The financial technology firm Q1 EPS of $0.07, $0.02 better than the analyst estimate of $0.05. Revenue for the quarter, which rose 21% YoY, came in at $113.67 million versus the consensus estimate of $112.63M.
NCNO shares are currently down over 10% at $24.55. Earlier in the session, it hit a low of $21.59 per share.
The company’s GAAP net loss in the first quarter of fiscal 2024 was $11.2M. Subscription revenues increased by 23% YoY.
Looking ahead, the company said it sees Q2 revenue between $114M and $115.5M, with subscription revenues between $97.5M and $98.5M. Adjusted earnings are seen from $0.06 to $0.08 per share.

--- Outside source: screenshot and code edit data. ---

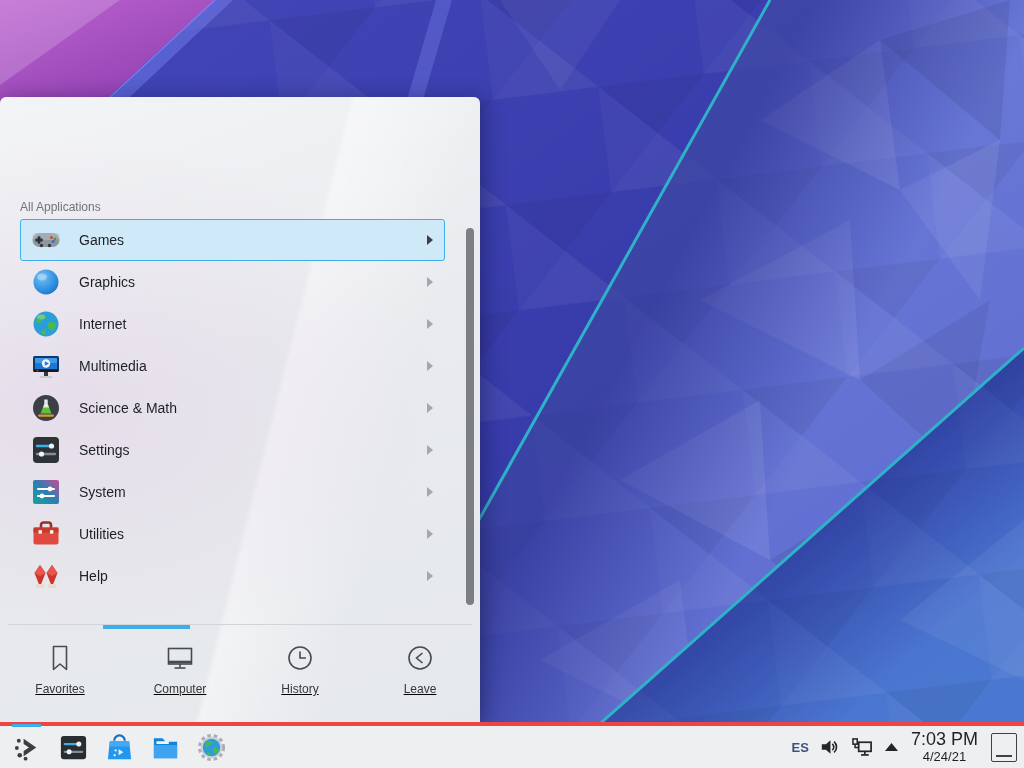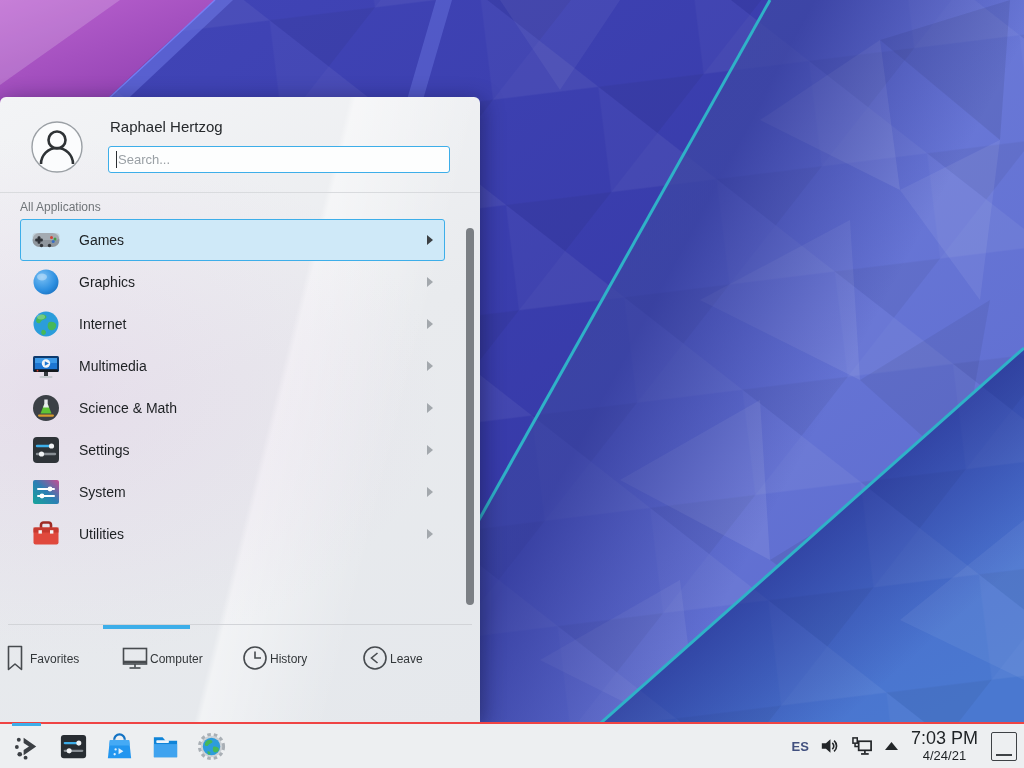"Raphael Hertzog" div.k-header { html: <div> <svg> <circle></circle> <circle></circle> <path></path> </svg> <div>Raphael Hertzog</div> <div> <input> <div></div> </div> </div> -> none }
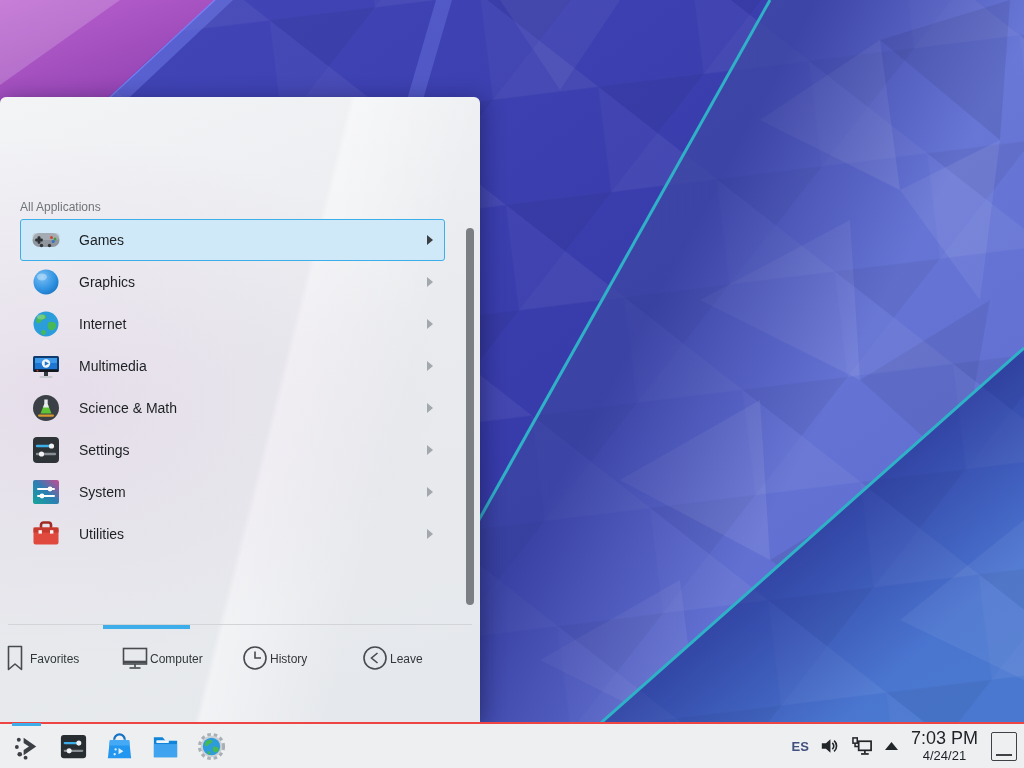"Help" div.app-row { html: none -> <div> <svg> <path></path> <path></path> <path></path> <path></path> <rect></rect> <rect></rect> </svg> <span>Help</span> <span></span> </div> }
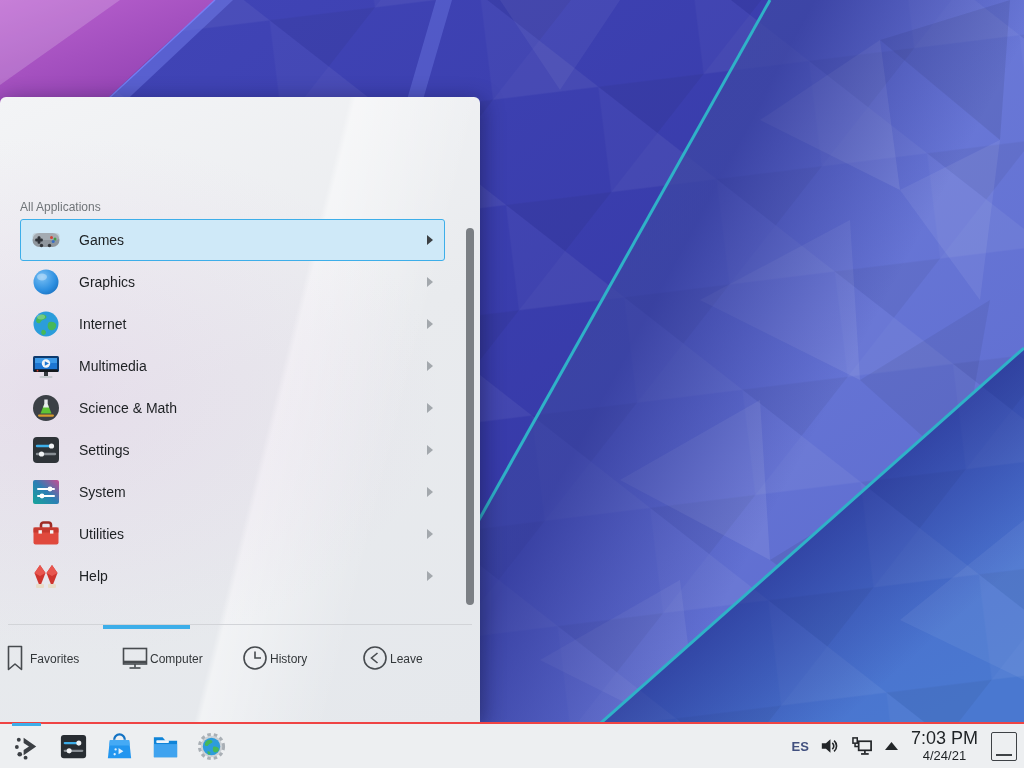"Favorites" .tab { align-items: none -> center; flex-direction: row -> column; text-decoration: none -> underline }
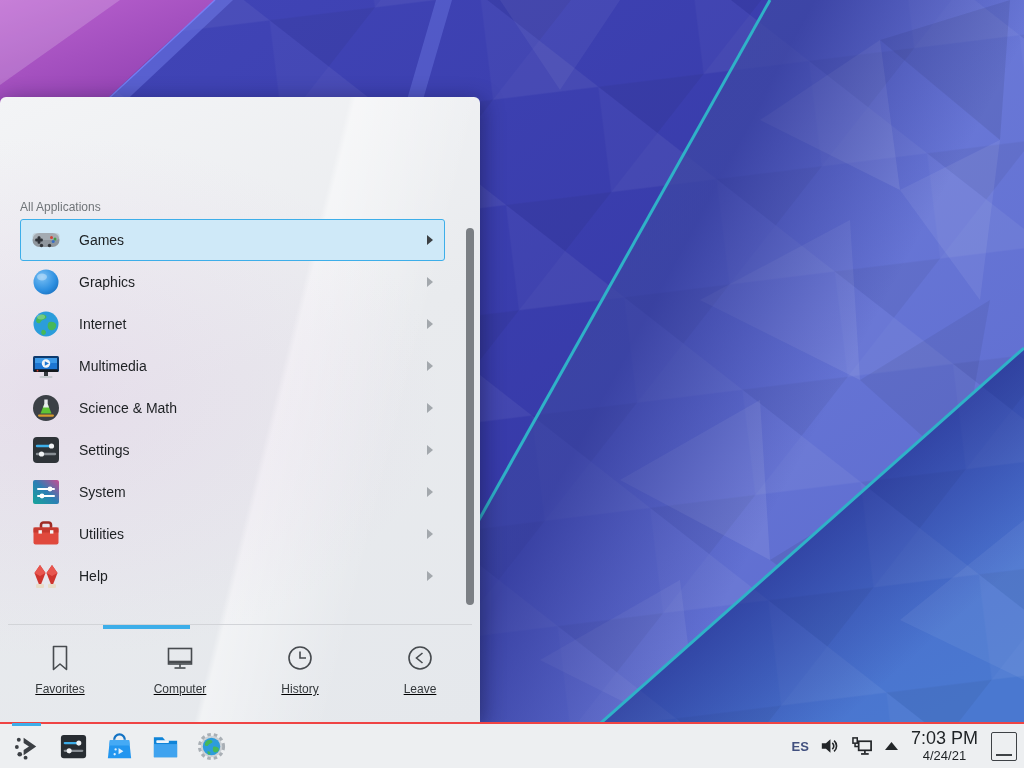"ES" .taskbar { border-top: 2px solid #ef4444 -> 4px solid #ef4444 }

For the full year, it sees total revenues between $474M and $478.5M, with subscription revenues between $405M and $409M. Adjusted EPS is expected to be from $0.37 to $0.40.
Reacting to the report, Needham & Company analysts maintained a Buy rating and $33 price target on the stock.
“NCNO posted solid 1QFY24 results that beat expectations on both the top and bottom lines as strong sales execution and effective cost management outweighed the impact from a softer economic backdrop,” they wrote.
“Despite the positive start to FY24, management provided a below consensus 2Q revenue guide and lowered the FY24 revenue outlook due to certain project delays and higher churn specifically among independent mortgage banks, which are being impacted by the tough macro and rising rate environment.”
Macquarie analysts said the long-term story remains strong. She maintained an Outperform rating and a $35 price target on the stock.
“Cino reported better-than-expected 1Q24 results, with total rev. of $113.7m, ahead of cons. of $112.6m,” the analysts explained. “nCino lowered its FY24 top-line midpoint from $479.5m to $476.3m, on NT slowness in large US banks and project delays in prof. services.”
“We view the guide cut as a temporary and contained state. As conditions within the US large bank sector stabilize in F2H24 and the company’s churn falls back, we see a strong rebound in FY25 and beyond given the mission-critical nature of the company’s platform and focus on improved profitability.”